--- ASSIGNMENT ---
The full listing is to be returned exactly as given, but without pictures.

--- TASK INPUT ---
[Start of section]
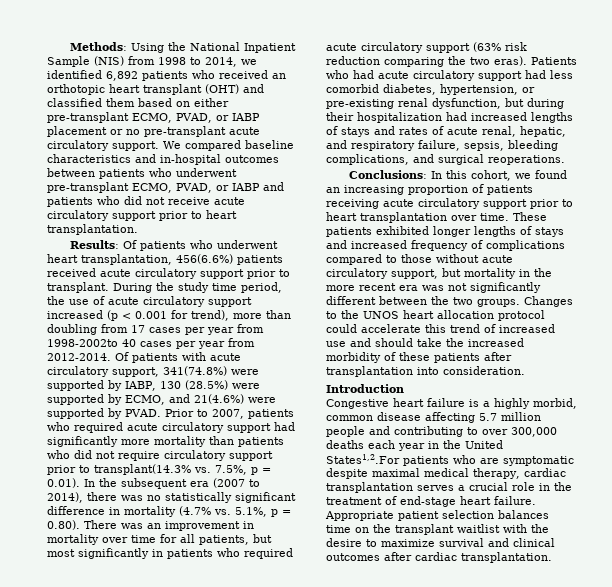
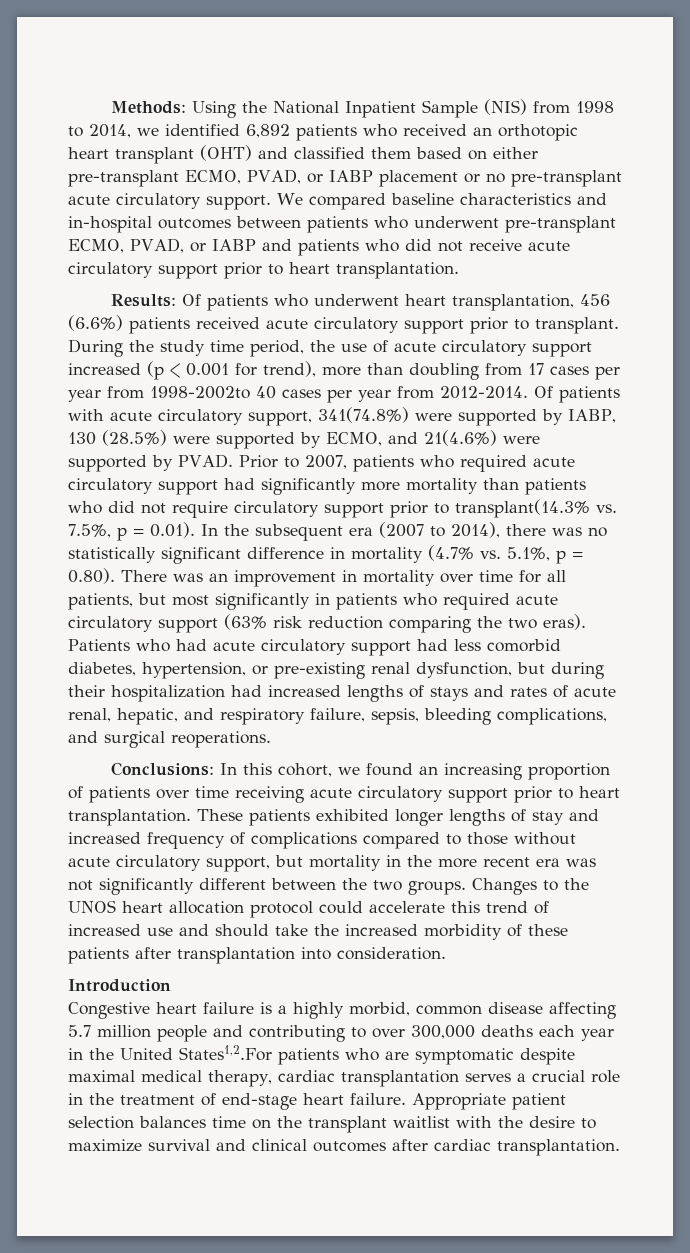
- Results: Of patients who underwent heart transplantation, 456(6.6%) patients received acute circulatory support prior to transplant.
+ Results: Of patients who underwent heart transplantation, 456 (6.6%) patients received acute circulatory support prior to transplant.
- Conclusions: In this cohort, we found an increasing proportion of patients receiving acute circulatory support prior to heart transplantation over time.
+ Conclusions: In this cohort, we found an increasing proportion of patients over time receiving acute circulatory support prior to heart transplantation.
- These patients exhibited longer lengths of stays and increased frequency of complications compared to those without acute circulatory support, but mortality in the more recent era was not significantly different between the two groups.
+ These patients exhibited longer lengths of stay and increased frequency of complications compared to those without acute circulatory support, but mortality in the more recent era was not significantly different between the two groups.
[End of section]
--- WRITTEN RESPONSE ---
- Results: Of patients who underwent heart transplantation, 456(6.6%) patients received acute circulatory support prior to transplant.
+ Results: Of patients who underwent heart transplantation, 456 (6.6%) patients received acute circulatory support prior to transplant.
- Conclusions: In this cohort, we found an increasing proportion of patients receiving acute circulatory support prior to heart transplantation over time.
+ Conclusions: In this cohort, we found an increasing proportion of patients over time receiving acute circulatory support prior to heart transplantation.
- These patients exhibited longer lengths of stays and increased frequency of complications compared to those without acute circulatory support, but mortality in the more recent era was not significantly different between the two groups.
+ These patients exhibited longer lengths of stay and increased frequency of complications compared to those without acute circulatory support, but mortality in the more recent era was not significantly different between the two groups.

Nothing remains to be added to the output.